In this comment, we highlight the diagnosis of Birt-Hogg-Dubé (BHD) in a 60-year-old man was made from identification and removal of normochromic papular cutaneous lesions whose histological examination indicated trichodyscomas and which are considered equivalent to fibrofolliculomas, presence of bilateral renal mass suggestive of angiomyolipomas by imaging exams. A benign/likely benign variant of FLCN in the intron 13 was also detected. Still, his previous pathological history presented other relevant data such as the prior removal of vocal cord angioma, total thyroidectomy, and left parotidectomy due to a cystic lesion whose histopathological examination revealed the presence of oncocytoma and lipomatosis, in addition to basal cell cutaneous carcinoma.
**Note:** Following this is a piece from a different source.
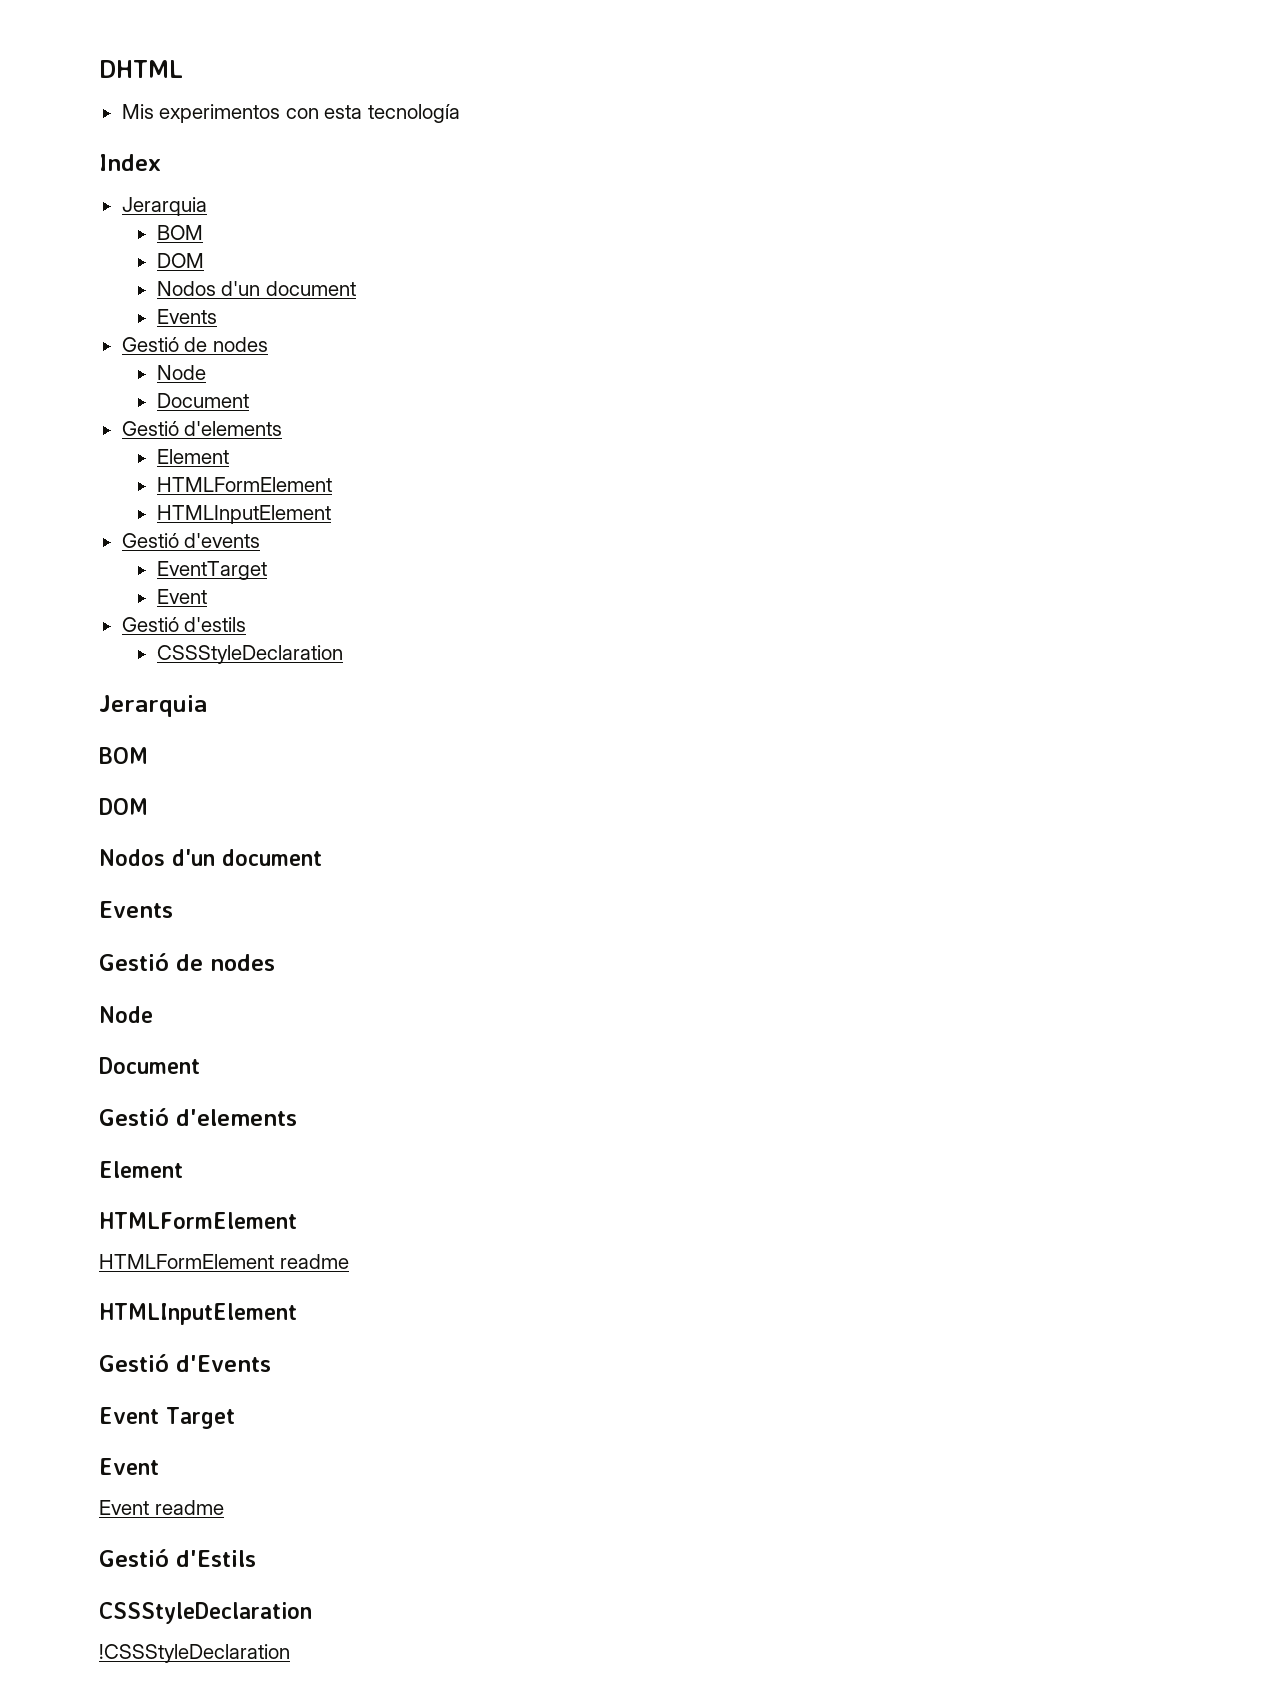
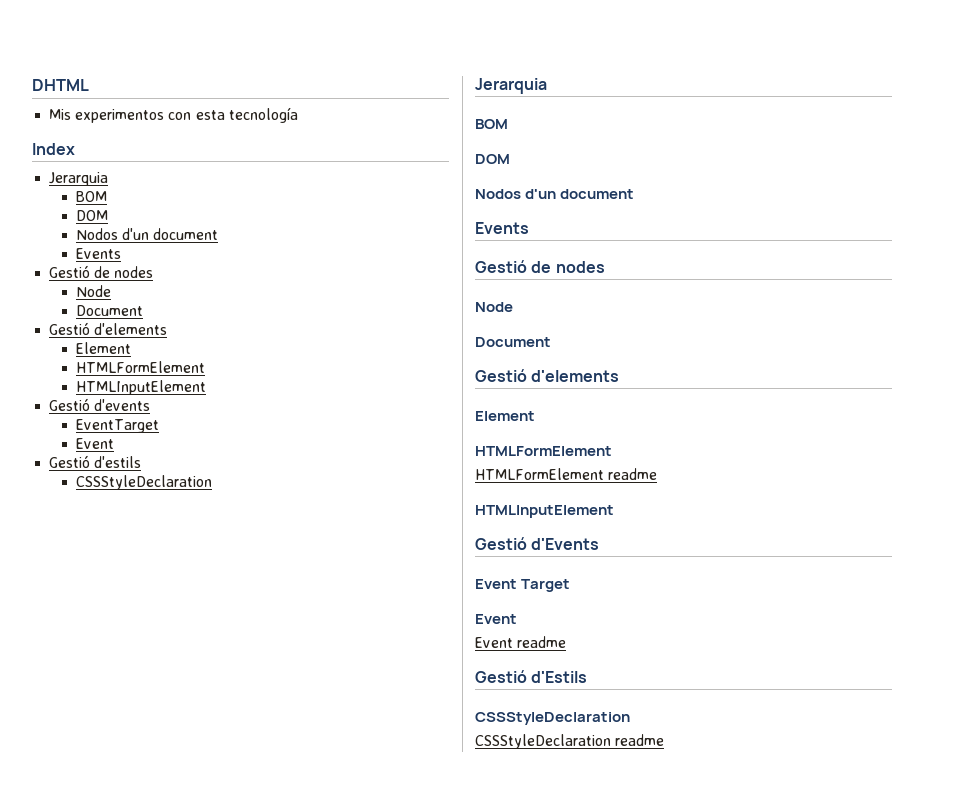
- !CSSStyleDeclaration
+ CSSStyleDeclaration readme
Simultaneous gastrointestinal hyperplastic polyposis was found in this patient. The case we reported does not have the genotypic and phenotypic expressions most present in BHDS. These facts make it important for readers to know the clinical and genetic presentation facets of this unusual syndrome.

Keywords: Angiomyolipoma; Birt–Hogg–Dubé syndrome; FLCN gene; Gastrointestinal hyperplastic polyposis.